By sorting out the factors that affect the industry consolidation for the aged population, this article sets six potential variables that can not be directly observed, namely, the environment of the aged care service, the demand structure of the aged group, the management of the aged care service, the intelligent aged care service system, the development status of the intelligent aged care industry, and the service feedback effect. Each potential variable is represented by a group of significant observable variables, with a total of 16 significant variables. The theoretical framework of “triple functional relationship” mainly refers to the analysis framework of the influencing factors of the industry consolidation of smart pension, as shown in Figure 10.
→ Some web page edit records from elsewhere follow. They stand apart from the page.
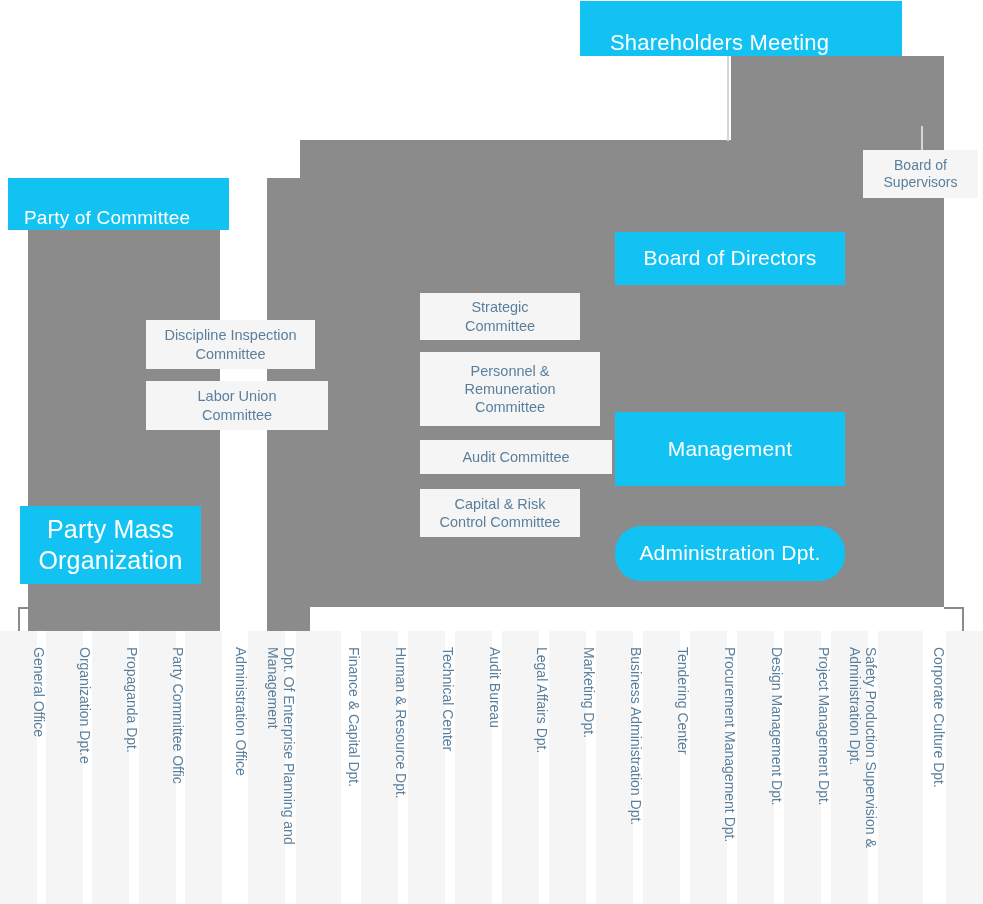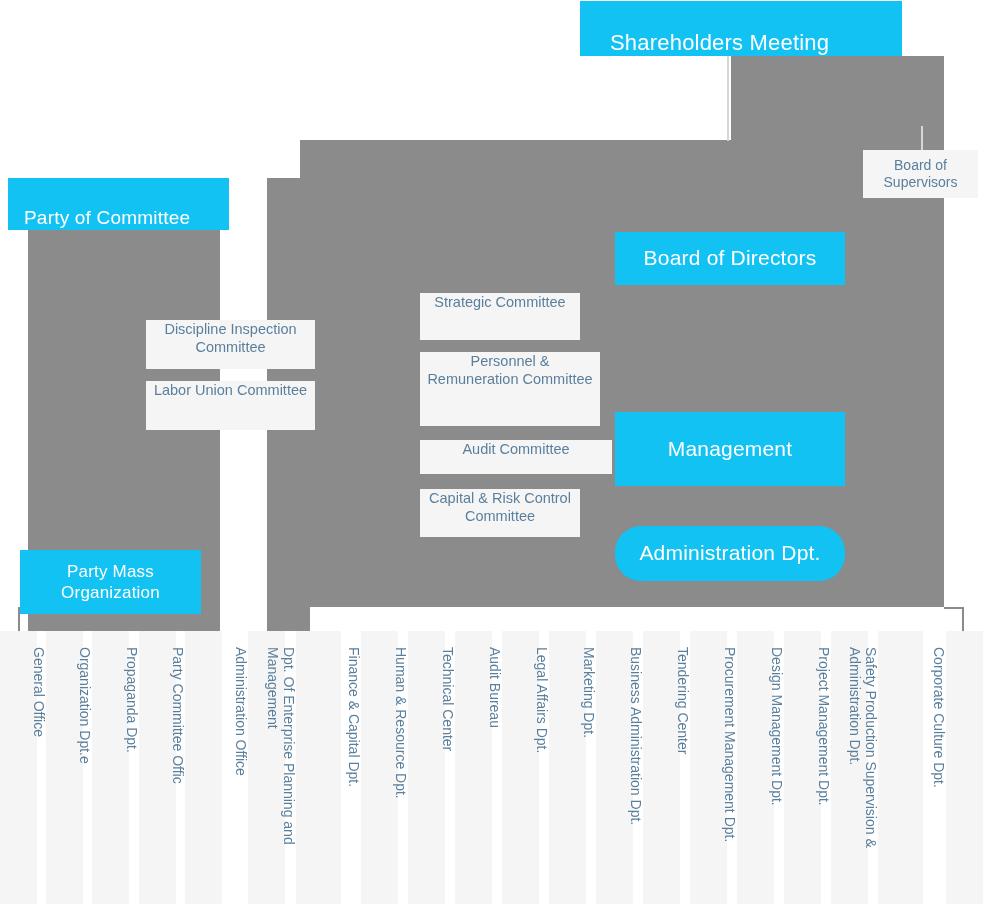"Board of" .lite { align-items: none -> center; padding: 0 6px -> 0 15px }
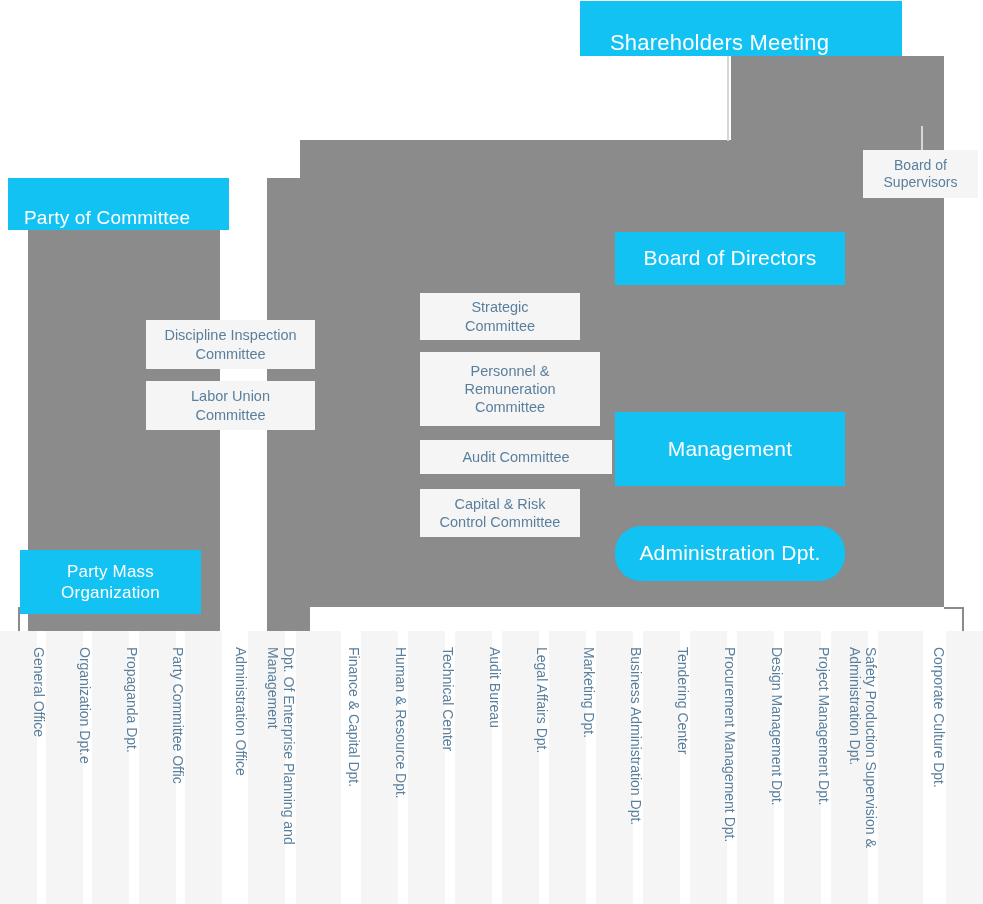"Labor Union Committee" div.lite { width: 169px -> 182px }
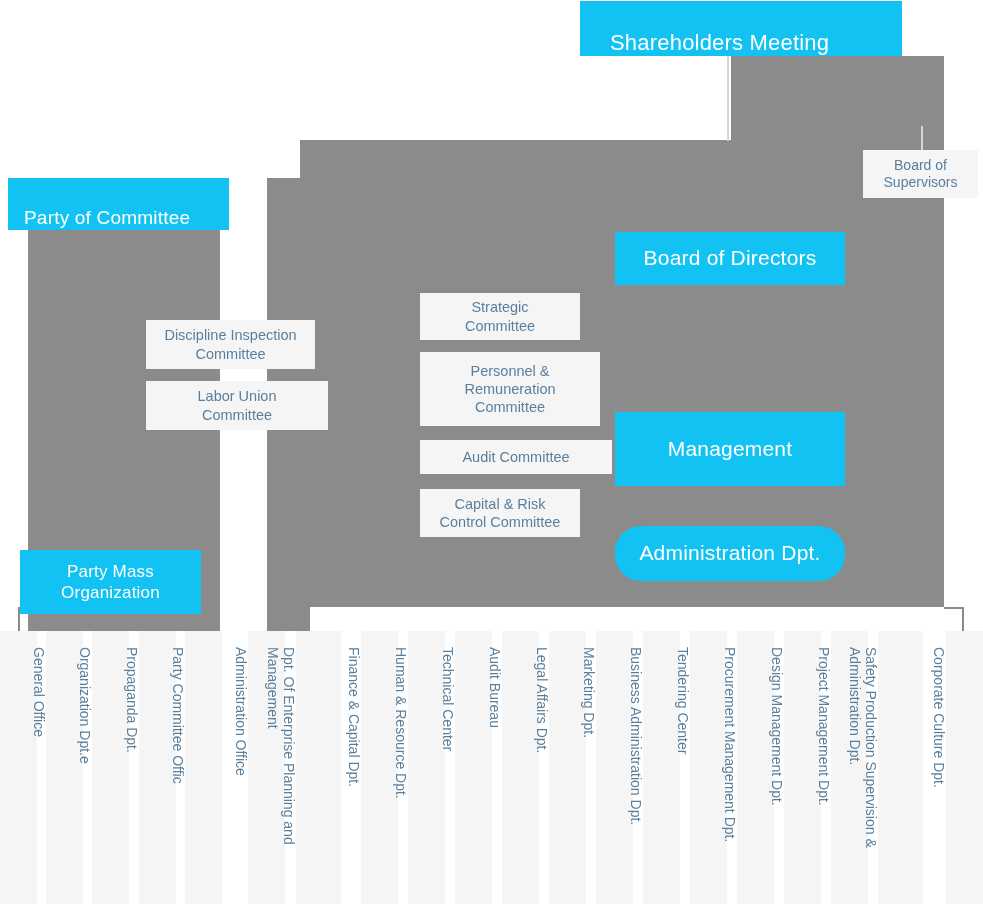"Party Mass" div.cyan { font-size: 17px -> 25px; height: 64px -> 78px; margin-top: 44px -> none }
With the increasingly prominent problem of population aging, it is necessary to promote the modernization, scale, industrialization, specialization, and institutionalization transformation of traditional aged care services, from the government to the combination of government-led and market-oriented mechanisms and from the traditional low-level aged care services to the high-level aged care services. Farmers should be encouraged to implement land circulation and form agricultural cooperatives through various forms such as joint ventures and shareholding so as to make full use of local ecological advantages and make use of idle land. The transformation and optimization of the old-age care industry should be accelerated, and high-quality life products and services for the elderly should be better provided. It is important to carry out investment attraction, establish a special management committee, reasonably allocate and coordinate relevant resources, and carry out classified management. Farmers can operate some small farmhouses, and enterprises can invest in large sightseeing parks.

5. Conclusions

In a word, in the process of increasing the social aging population, strengthening the transformation and development of elderly products is of great significance to the safe and stable development of the whole society and effectively promotes the development of the social economy. This article studies the effectiveness and importance of constrained clustering algorithms in the transformation and optimization of rural ecological elderly care industrial chains. The choice of ecological pension industry model is one of the frontier issues in the economic theory research of the pension industry, and the research on the implementation path of rural revitalization is the main focus of the development theory research of “agriculture, rural areas, and farmers.” Private old-age care institutions built by social forces are difficult to maintain and operate, with few sources of funds, low profits and no good industrialization form. At present, the academic circles have made some progress in researching the mode selection of the ecological pension industry. Although scholars have different opinions on the specific mode selection, they have reached a consensus in some aspects. As the ecological pension industry is a new industrial form in China, and the rural revitalization strategy has only been put forward in recent years and the research on it by domestic scholars is extremely limited and is still in the primary exploration stage. The effective use of background knowledge can make the constrained clustering algorithm obtain more heuristic information to reduce the blindness in the search process and improve the efficiency and clustering quality of the algorithm. This article describes in detail the role and advantages of the constrained clustering algorithm in transforming the rural ecological elderly care industrial chain. At the same time, we should also strengthen the supervision of various forms of community pension models such as private and public assistance, public construction, and private and public construction. In the process of supervising these forms of old-age care, we also need to pay attention to matters such as staffing, investment and use of government funds, and service quality.

Data Availability

The data used to support the findings of this study are included within the article.

Conflicts of Interest

The authors declare that they have no conflicts of interest.